So the person is dead, then they aren't dead.  And to you technology isn't changing the point at which they are dead?

Okay, fine.

Brain activity.

http://www.uniformlaws.org/ActSummary.aspx?title=Determination%20of%20Death%20Act


Quote:In an era of rapid technological change, it is not unusual for technology to overcome medical, social and legal commonplaces. One instance of this is the legal standard for determining biological death. Advances in medical techniques and equipment have made it necessary to re-evaluate traditional legal standards for declaring a human being dead.

Such standards are necessary not because of death itself, but because of the effect in the law of the biological fact of death. Criminal law outlaws murder for the protection of life. Yet ironically, criminal law requires a legal determination of death upon which murder sanctions can be anchored. Determinations of death are also important in establishing the property relationships that arise through inheritance and devise. They are important in tort law to actions in wrongful death and survivor's action. The standards for determining death are not much of a problem for the deceased, but they are important to the living, who may be favored or disfavored in the law because of the biological fact.

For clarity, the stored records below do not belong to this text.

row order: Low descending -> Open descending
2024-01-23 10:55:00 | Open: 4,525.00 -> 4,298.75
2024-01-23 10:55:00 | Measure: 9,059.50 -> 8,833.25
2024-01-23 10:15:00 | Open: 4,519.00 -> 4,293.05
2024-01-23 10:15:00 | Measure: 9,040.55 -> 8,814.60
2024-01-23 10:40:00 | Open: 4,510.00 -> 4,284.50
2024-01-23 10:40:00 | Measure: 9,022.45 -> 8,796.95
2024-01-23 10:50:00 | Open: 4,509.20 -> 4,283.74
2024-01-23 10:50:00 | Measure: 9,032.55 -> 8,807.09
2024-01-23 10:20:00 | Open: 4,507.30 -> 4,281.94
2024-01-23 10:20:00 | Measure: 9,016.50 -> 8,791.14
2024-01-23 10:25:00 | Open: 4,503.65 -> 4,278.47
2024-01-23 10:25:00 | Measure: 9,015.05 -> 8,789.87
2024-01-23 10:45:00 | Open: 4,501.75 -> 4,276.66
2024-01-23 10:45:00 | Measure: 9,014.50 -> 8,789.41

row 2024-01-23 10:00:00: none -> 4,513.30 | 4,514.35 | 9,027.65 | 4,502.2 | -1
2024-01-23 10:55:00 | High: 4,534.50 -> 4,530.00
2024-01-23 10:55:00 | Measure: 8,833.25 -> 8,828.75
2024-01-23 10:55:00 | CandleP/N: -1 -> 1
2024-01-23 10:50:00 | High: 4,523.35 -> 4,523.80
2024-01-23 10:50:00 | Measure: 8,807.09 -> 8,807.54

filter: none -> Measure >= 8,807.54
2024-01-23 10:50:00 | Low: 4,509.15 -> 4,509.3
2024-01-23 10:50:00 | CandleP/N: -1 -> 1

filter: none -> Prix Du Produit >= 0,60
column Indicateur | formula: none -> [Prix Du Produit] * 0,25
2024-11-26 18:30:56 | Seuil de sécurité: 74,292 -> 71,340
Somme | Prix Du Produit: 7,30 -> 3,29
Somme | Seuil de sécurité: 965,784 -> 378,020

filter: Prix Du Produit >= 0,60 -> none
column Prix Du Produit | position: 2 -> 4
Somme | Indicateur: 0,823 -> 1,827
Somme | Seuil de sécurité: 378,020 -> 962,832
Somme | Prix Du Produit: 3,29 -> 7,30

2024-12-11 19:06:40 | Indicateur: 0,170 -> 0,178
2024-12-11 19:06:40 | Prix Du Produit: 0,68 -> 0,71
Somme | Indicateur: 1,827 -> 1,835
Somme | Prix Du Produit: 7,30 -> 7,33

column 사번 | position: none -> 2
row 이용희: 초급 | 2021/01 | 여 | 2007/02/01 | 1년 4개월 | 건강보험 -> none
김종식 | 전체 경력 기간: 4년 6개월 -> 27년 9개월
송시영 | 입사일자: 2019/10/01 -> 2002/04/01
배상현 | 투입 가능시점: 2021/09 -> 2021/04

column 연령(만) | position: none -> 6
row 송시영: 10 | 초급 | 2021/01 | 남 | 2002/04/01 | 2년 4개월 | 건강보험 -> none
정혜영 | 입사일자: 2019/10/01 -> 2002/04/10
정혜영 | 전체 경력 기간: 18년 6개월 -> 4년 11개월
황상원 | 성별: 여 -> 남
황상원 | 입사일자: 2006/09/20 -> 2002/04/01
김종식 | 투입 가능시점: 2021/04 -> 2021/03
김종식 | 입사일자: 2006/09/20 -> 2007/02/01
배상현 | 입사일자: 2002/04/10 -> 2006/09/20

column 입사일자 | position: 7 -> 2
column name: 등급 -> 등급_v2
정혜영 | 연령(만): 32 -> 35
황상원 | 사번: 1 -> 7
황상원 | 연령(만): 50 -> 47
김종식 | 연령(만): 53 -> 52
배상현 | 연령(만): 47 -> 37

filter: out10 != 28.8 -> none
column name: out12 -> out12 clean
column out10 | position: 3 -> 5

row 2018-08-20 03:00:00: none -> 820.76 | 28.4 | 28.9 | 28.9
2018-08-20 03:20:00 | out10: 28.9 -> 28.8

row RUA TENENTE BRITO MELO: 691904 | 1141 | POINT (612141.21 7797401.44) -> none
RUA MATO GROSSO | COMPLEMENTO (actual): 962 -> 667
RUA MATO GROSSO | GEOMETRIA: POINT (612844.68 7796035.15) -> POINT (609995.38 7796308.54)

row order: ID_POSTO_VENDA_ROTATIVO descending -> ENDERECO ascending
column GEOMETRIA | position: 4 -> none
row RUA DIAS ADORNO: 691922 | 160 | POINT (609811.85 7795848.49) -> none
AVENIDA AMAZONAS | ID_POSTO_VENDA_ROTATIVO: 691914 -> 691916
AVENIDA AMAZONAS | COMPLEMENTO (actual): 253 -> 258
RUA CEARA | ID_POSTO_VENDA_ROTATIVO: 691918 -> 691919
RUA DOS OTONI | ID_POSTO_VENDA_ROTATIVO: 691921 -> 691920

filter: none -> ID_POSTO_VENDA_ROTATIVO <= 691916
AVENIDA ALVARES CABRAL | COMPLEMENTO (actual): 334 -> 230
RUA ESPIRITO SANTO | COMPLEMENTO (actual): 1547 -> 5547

The Uniform Law Commissioners (ULC) created the Uniform Brain Death Act in 1978 in an effort to clear up the legal ambiguity that had arisen over the question of determining death. It was plain that legal recognition only of traditional criteria—which rely on measuring cessation of respiration and circulation—would no longer suffice.

Clearly the brain, as the center of the human body, is its most important organ. Its irreversible functioning should be accepted as death. Nonetheless, cessation of respiration and circulation are easily detectable and have been the only means available to determine death until very recently. Direct detection of loss of brain function is a product of very modern technology.

Technology has made it necessary to find criteria other than respiration / circulation criteria. Those biological functions can now be maintained by "extraordinary means of life support" beyond the time the brain can be maintained. Therefore, a broader standard than the traditional one for determining death has become essential.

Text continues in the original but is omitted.